## Data items
# # # # #

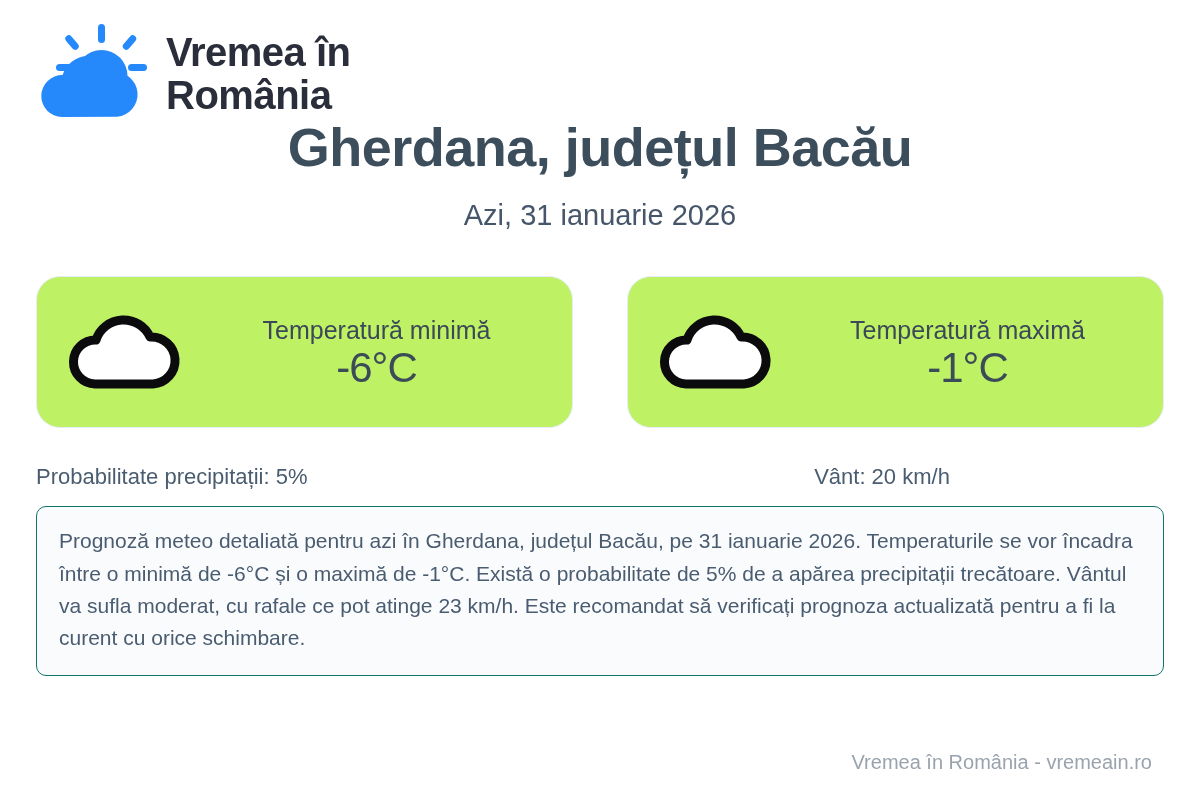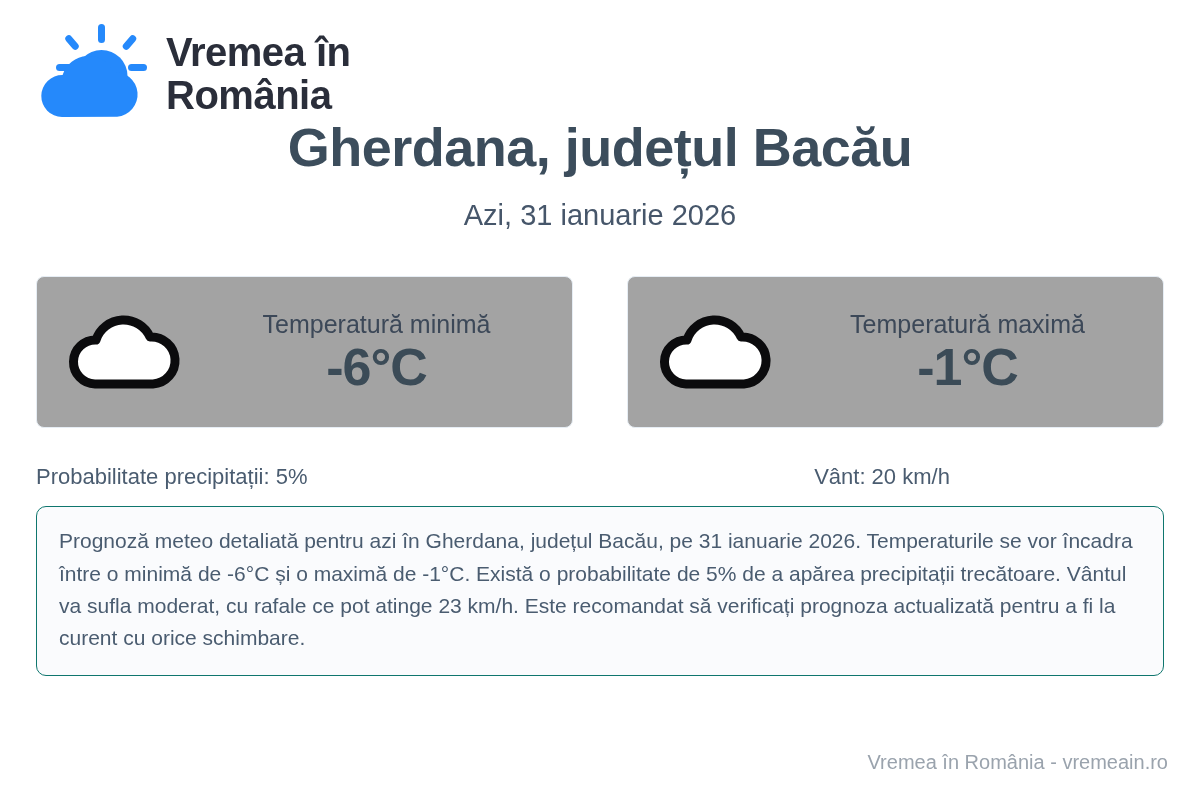--- a/index.html
+++ b/index.html
@@ -68,23 +68,23 @@
 
   
   .cards {
     display: flex;
     gap: 54px;
     margin-top: 44px;
   }
   .temp-card {
     flex: 1 1 0;
     height: 152px;
-    background: #a3a3a3;
+    background: #bef264;
     border: 1px solid #e6edf4;
-    border-radius: 8px;
+    border-radius: 24px;
     box-sizing: border-box;
     display: flex;
     align-items: center;
     padding: 0 22px 0 28px;
     gap: 22px;
   }
   .cloud-ico {
     width: 126px;
     height: 84px;
     flex: 0 0 126px;
@@ -93,22 +93,22 @@
     flex: 1 1 auto;
     text-align: center;
     padding-right: 10px;
   }
   .temp-label {
     font-size: 25px;
     color: #3c4858;
     line-height: 1.2;
   }
   .temp-value {
-    font-size: 52px;
-    font-weight: bold;
+    font-size: 42px;
+    font-weight: normal;
     color: #3b4b57;
     line-height: 1.08;
     letter-spacing: -1px;
   }
 
   
   .stats {
     display: flex;
     align-items: center;
     margin-top: 36px;
@@ -139,21 +139,21 @@
   .desc-text {
     font-size: 21px;
     line-height: 1.54;
     color: #4a5c70;
     margin: 0;
   }
 
   
   .footer {
     position: absolute;
-    right: 32px;
+    right: 48px;
     bottom: 26px;
     font-size: 20px;
     color: #9aa3ad;
   }
 </style>
 </head>
 <body>
 
 <div class="page">
 

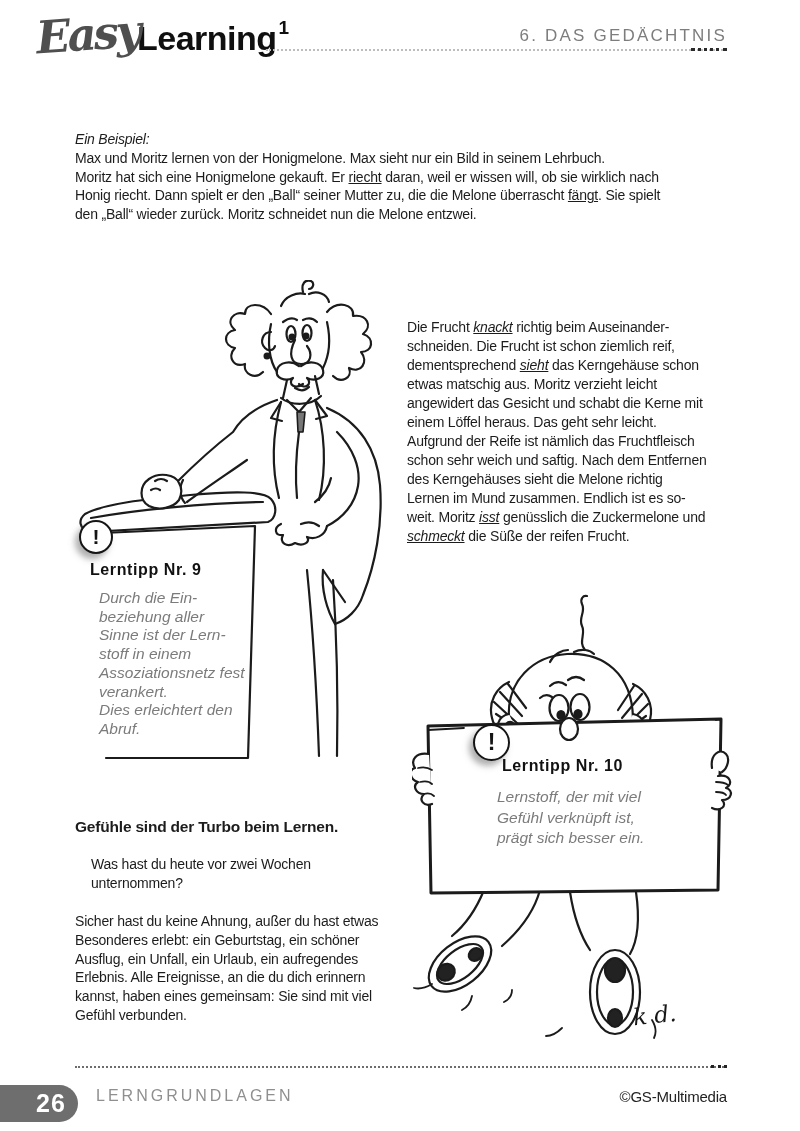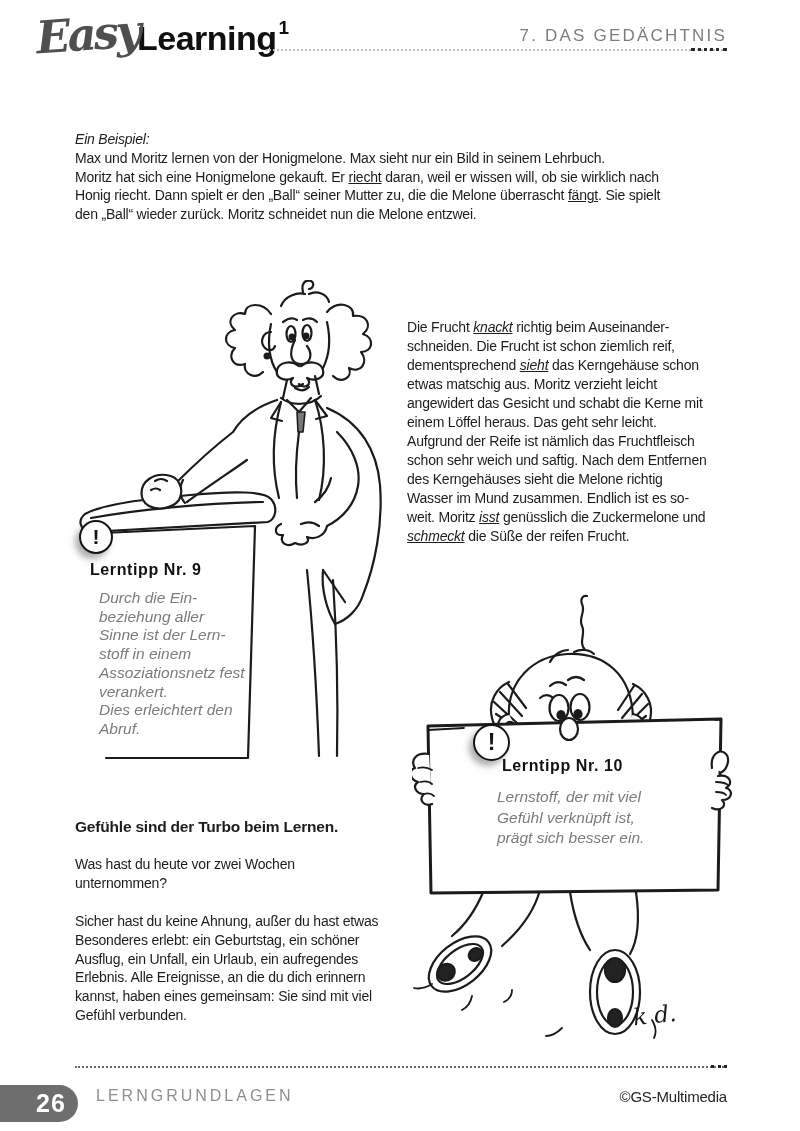--- a/index.html
+++ b/index.html
@@ -47,21 +47,21 @@
   .excl10{left:473px;top:724px;width:33px;height:33px;font-size:23px;}
   .tip-title{font-weight:bold;font-size:16px;letter-spacing:.6px;color:#111;z-index:5;}
   .title9{left:90px;top:561px;}
   .title10{left:502px;top:757px;}
   .tip-text{font-style:italic;font-size:15.5px;line-height:18.7px;color:#7b7b7b;z-index:5;}
   .lines9{left:99px;top:589px;}
   .lines10{left:497px;top:787px;line-height:20.5px;}
 
   
   .bl-head{left:75px;top:818px;font-weight:bold;font-size:15.5px;letter-spacing:-0.2px;}
-  .bl-q{left:75px;top:855px;}
+  .bl-q{left:91px;top:855px;}
   .bl-p{left:75px;top:912px;}
 
   
   .illu{pointer-events:none;}
   .illu svg{display:block;}
   .illu path,.illu ellipse,.illu circle{vector-effect:none;}
   .signature{
     left:633px;top:1002px;font-family:"DejaVu Serif",serif;font-style:italic;
     font-size:23px;color:#161616;transform:rotate(-6deg);z-index:6;
   }
@@ -78,21 +78,21 @@
   .copyright{right:73px;top:1088px;font-size:15px;letter-spacing:-0.2px;color:#222;}
 </style>
 </head>
 <body>
 
 <div class="page">
 
   <div class="abs logo">
     <span class="logo-easy">Easy</span><span class="logo-learning">Learning</span><span class="logo-sup">1</span>
   </div>
-  <div class="abs chapter">7. DAS GEDÄCHTNIS</div>
+  <div class="abs chapter">6. DAS GEDÄCHTNIS</div>
   <div class="abs rule-h"></div>
   <div class="abs rule-h-end"></div>
 
   <div class="abs intro bodytxt">
       <div class="rich-line"><span class="i">Ein Beispiel:</span></div>
       <div class="rich-line"><span>Max und Moritz lernen von der Honigmelone. Max sieht nur ein Bild in seinem Lehrbuch.</span></div>
       <div class="rich-line"><span>Moritz hat sich eine Honigmelone gekauft. Er </span><span class="u">riecht</span><span> daran, weil er wissen will, ob sie wirklich nach</span></div>
       <div class="rich-line"><span>Honig riecht. Dann spielt er den „Ball“ seiner Mutter zu, die die Melone überrascht </span><span class="u">fängt</span><span>. Sie spielt</span></div>
       <div class="rich-line"><span>den „Ball“ wieder zurück. Moritz schneidet nun die Melone entzwei.</span></div>
     </div>
@@ -170,21 +170,21 @@
   <div class="abs melon bodytxt">
       <div class="rich-line"><span>Die Frucht </span><span class="iu">knackt</span><span> richtig beim Auseinander-</span></div>
       <div class="rich-line"><span>schneiden. Die Frucht ist schon ziemlich reif,</span></div>
       <div class="rich-line"><span>dementsprechend </span><span class="iu">sieht</span><span> das Kerngehäuse schon</span></div>
       <div class="rich-line"><span>etwas matschig aus. Moritz verzieht leicht</span></div>
       <div class="rich-line"><span>angewidert das Gesicht und schabt die Kerne mit</span></div>
       <div class="rich-line"><span>einem Löffel heraus. Das geht sehr leicht.</span></div>
       <div class="rich-line"><span>Aufgrund der Reife ist nämlich das Fruchtfleisch</span></div>
       <div class="rich-line"><span>schon sehr weich und saftig. Nach dem Entfernen</span></div>
       <div class="rich-line"><span>des Kerngehäuses sieht die Melone richtig</span></div>
-      <div class="rich-line"><span>Wasser im Mund zusammen. Endlich ist es so-</span></div>
+      <div class="rich-line"><span>Lernen im Mund zusammen. Endlich ist es so-</span></div>
       <div class="rich-line"><span>weit. Moritz </span><span class="iu">isst</span><span> genüsslich die Zuckermelone und</span></div>
       <div class="rich-line"><span class="iu">schmeckt</span><span> die Süße der reifen Frucht.</span></div>
     </div>
 
   <div class="abs illu" style="left:412px;top:592px;width:355px;height:460px;">
     <svg width="355" height="460" viewBox="0 0 355 460" fill="none" stroke="#1b1b1b" stroke-width="2.2" stroke-linecap="round" stroke-linejoin="round">
 
       <path d="M173,58 C166,50 174,42 170,34 C166,26 174,20 170,12 C168,7 171,3 175,4"></path>
 
       <path d="M97,128 C94,88 122,64 155,62 C192,60 220,82 221,126" fill="#fff"></path>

# # # # #

## AIM OF THE TASK
From the data above, copy each line that holds "height".

## YOUR RESPONSE
     height: 152px;
     height: 84px;
     line-height: 1.2;
     line-height: 1.08;
     line-height: 1.54;
   .excl10{left:473px;top:724px;width:33px;height:33px;font-size:23px;}
   .tip-text{font-style:italic;font-size:15.5px;line-height:18.7px;color:#7b7b7b;z-index:5;}
   .lines10{left:497px;top:787px;line-height:20.5px;}
   <div class="abs illu" style="left:412px;top:592px;width:355px;height:460px;">
     <svg width="355" height="460" viewBox="0 0 355 460" fill="none" stroke="#1b1b1b" stroke-width="2.2" stroke-linecap="round" stroke-linejoin="round">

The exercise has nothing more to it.